__Exercise__.
For the records below, print the lines from the line with "height: 65px ->" through the line with "margin-left: 12px ->" exactly as written; include both end lines and exclude the rest.

__Given information__.
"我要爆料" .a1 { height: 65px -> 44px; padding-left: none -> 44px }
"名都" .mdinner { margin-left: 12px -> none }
---
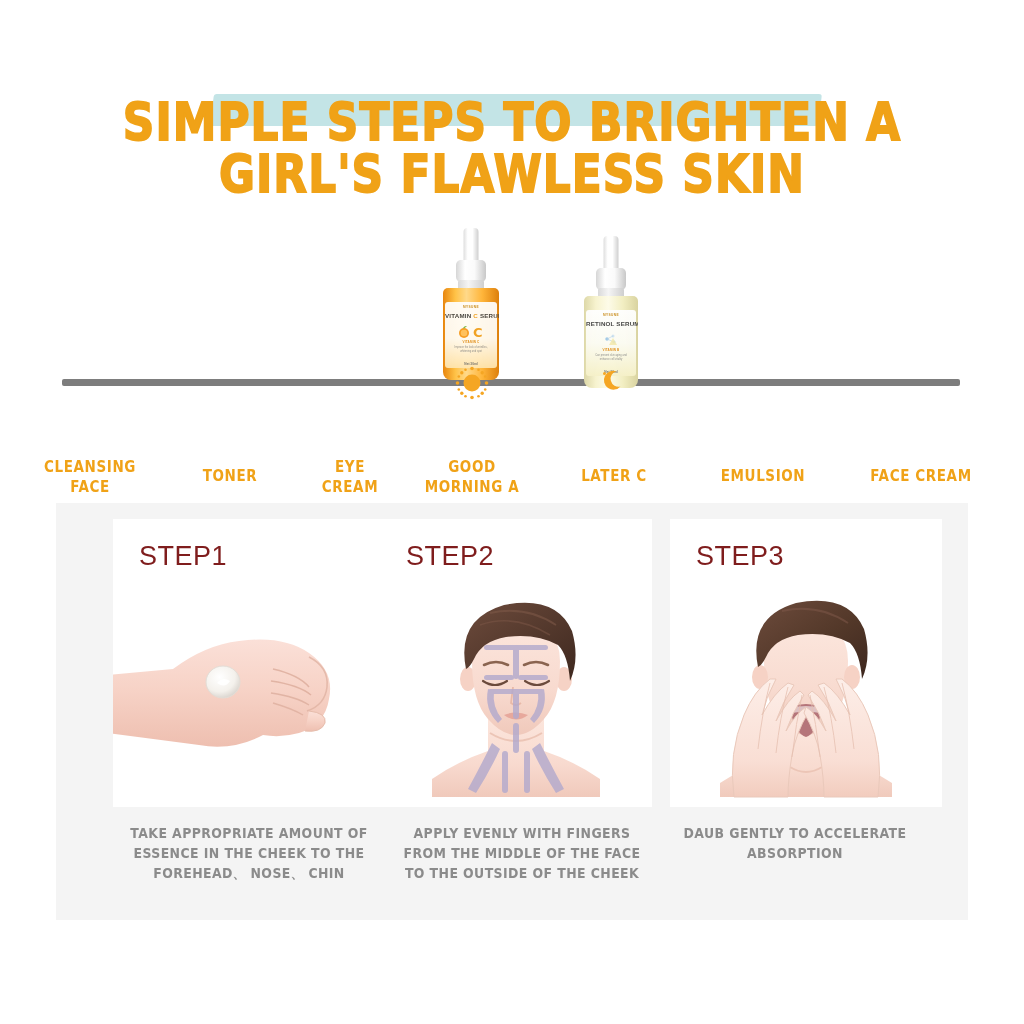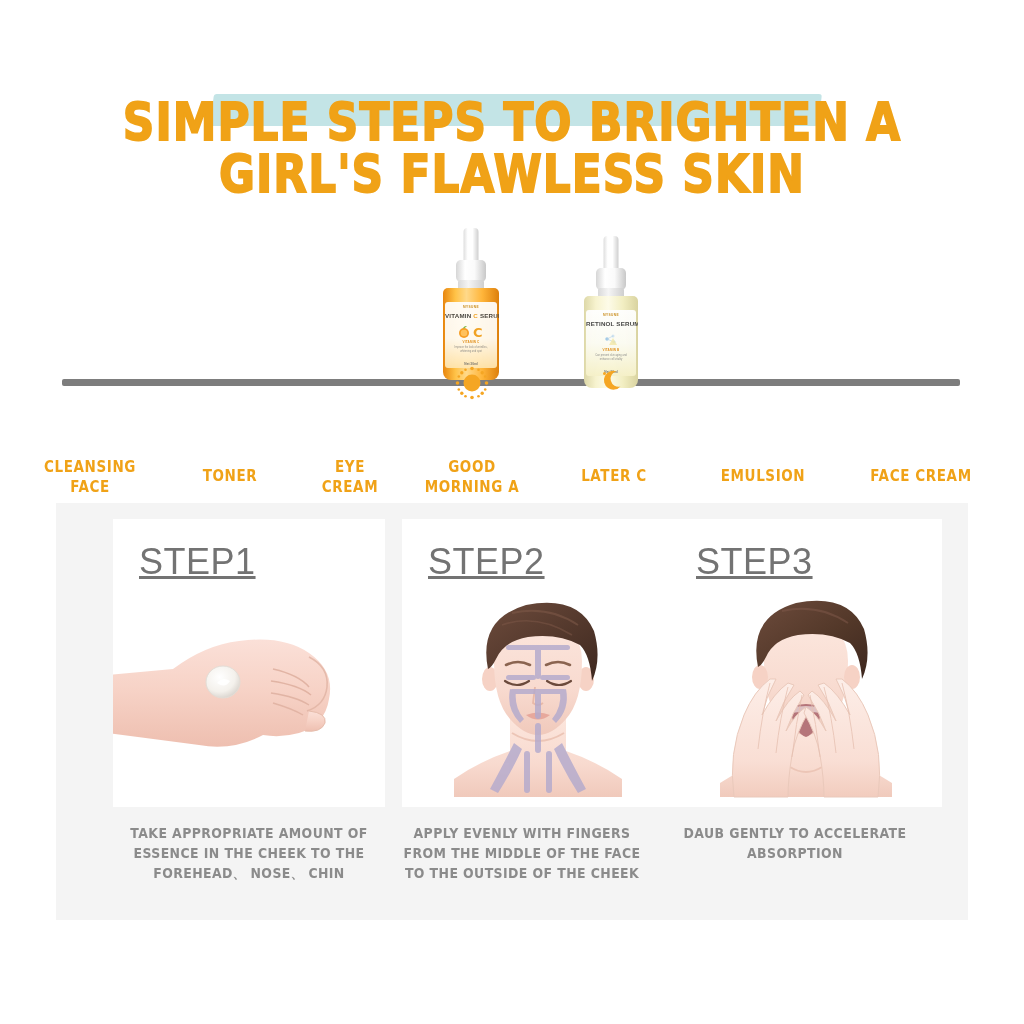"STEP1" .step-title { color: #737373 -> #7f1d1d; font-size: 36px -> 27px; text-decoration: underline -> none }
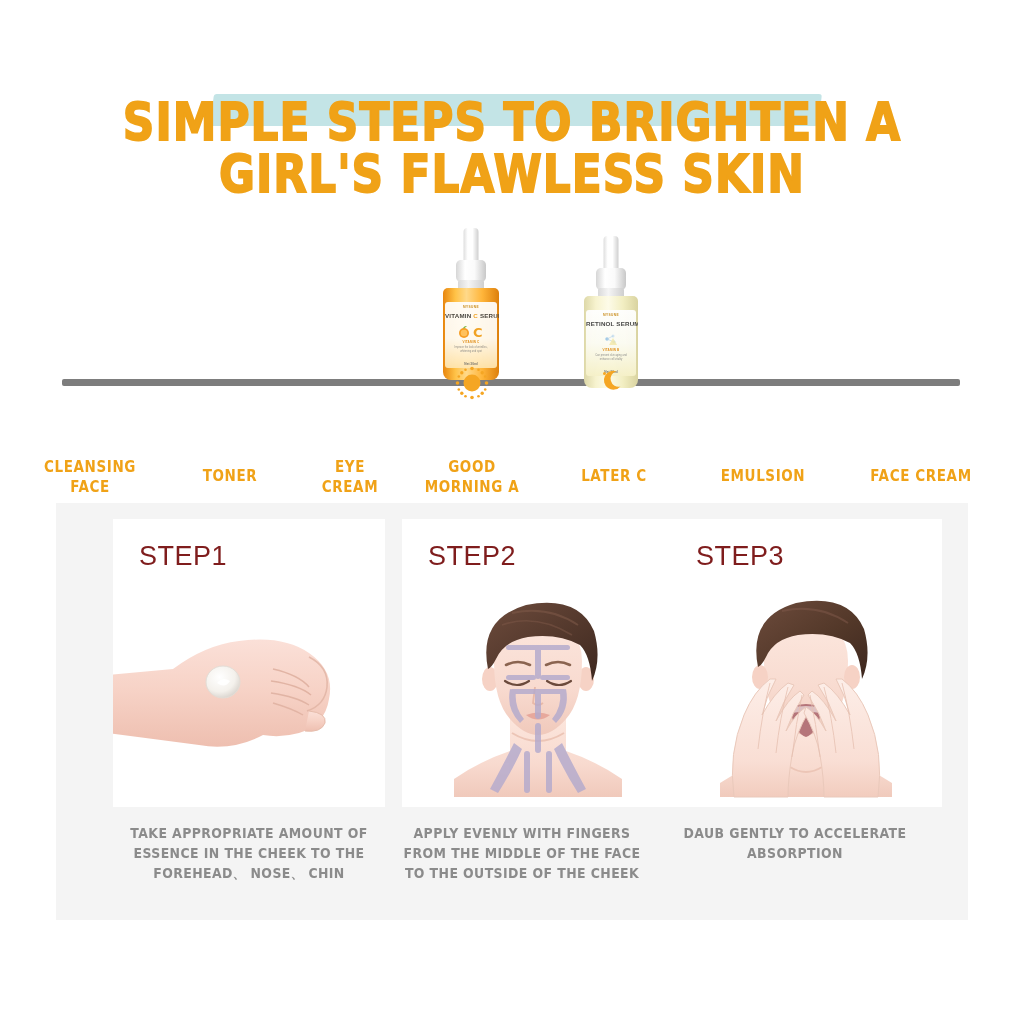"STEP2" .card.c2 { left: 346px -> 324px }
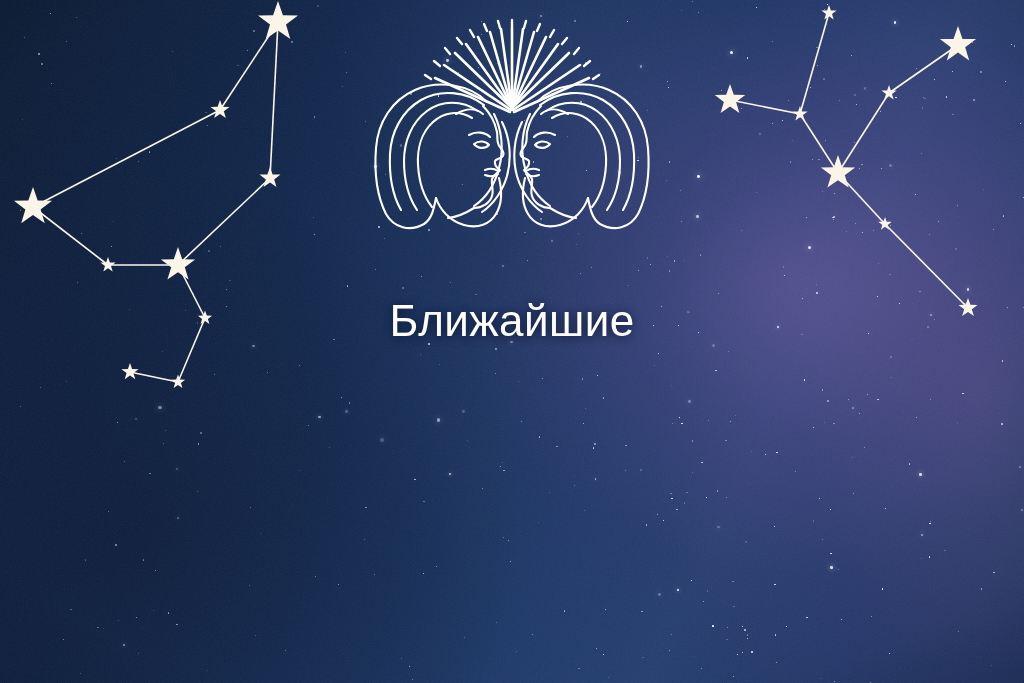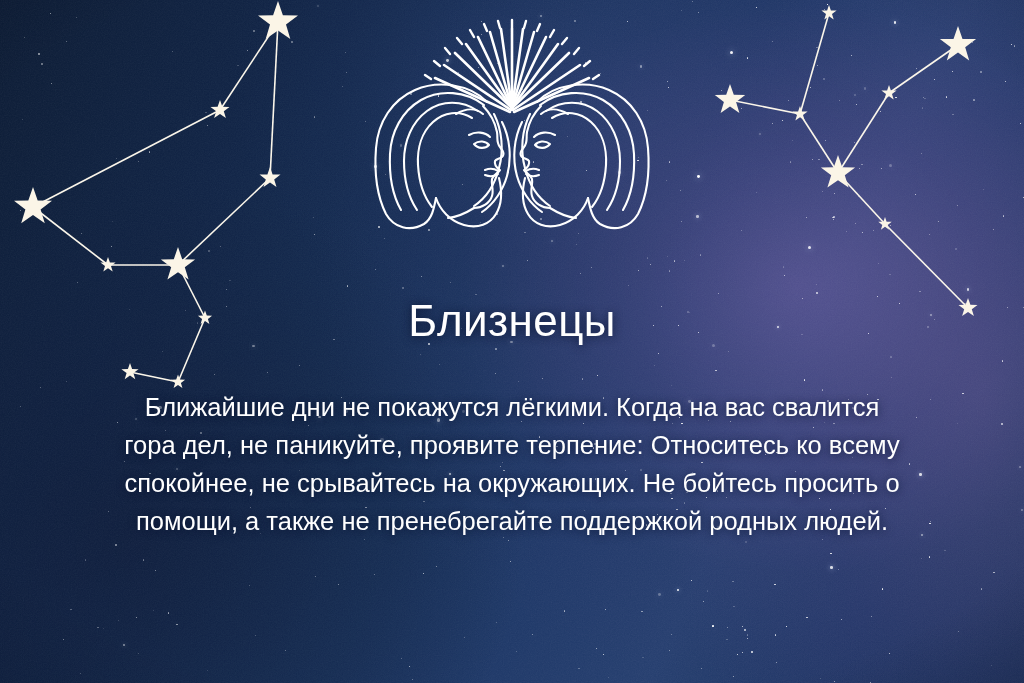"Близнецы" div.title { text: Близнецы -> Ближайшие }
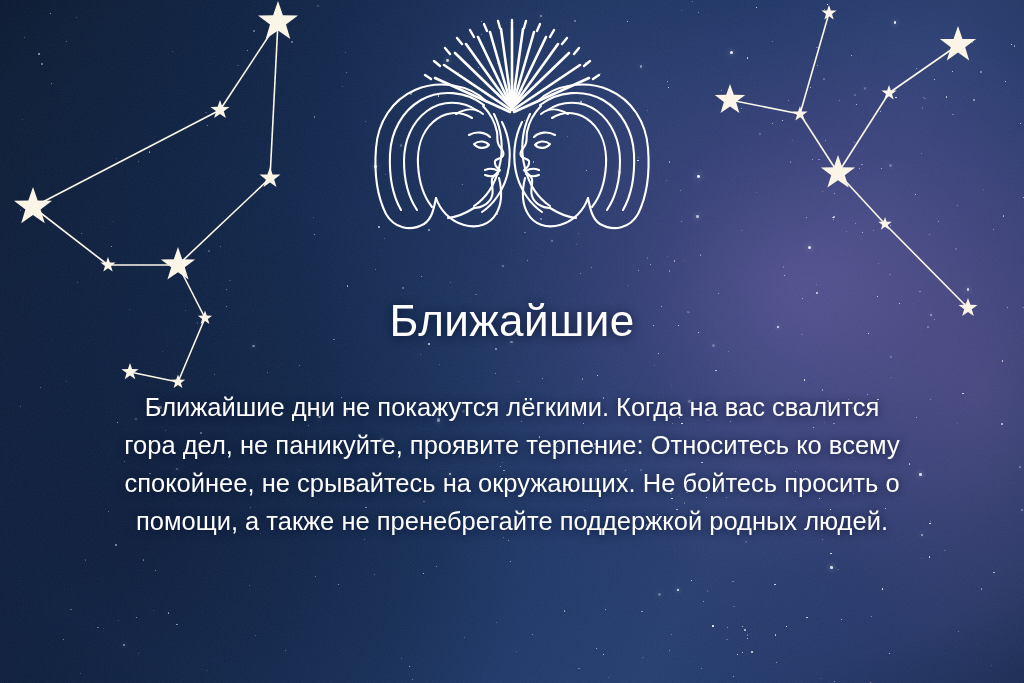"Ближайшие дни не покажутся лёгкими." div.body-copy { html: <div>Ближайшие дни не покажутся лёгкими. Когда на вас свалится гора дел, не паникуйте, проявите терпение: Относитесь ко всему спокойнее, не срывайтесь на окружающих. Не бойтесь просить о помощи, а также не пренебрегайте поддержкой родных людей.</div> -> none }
==
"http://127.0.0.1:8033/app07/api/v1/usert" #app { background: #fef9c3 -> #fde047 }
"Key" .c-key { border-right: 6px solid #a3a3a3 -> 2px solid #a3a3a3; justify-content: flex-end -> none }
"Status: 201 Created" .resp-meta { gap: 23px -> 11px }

__Answer section__.
"我要爆料" .a1 { height: 65px -> 44px; padding-left: none -> 44px }
"名都" .mdinner { margin-left: 12px -> none }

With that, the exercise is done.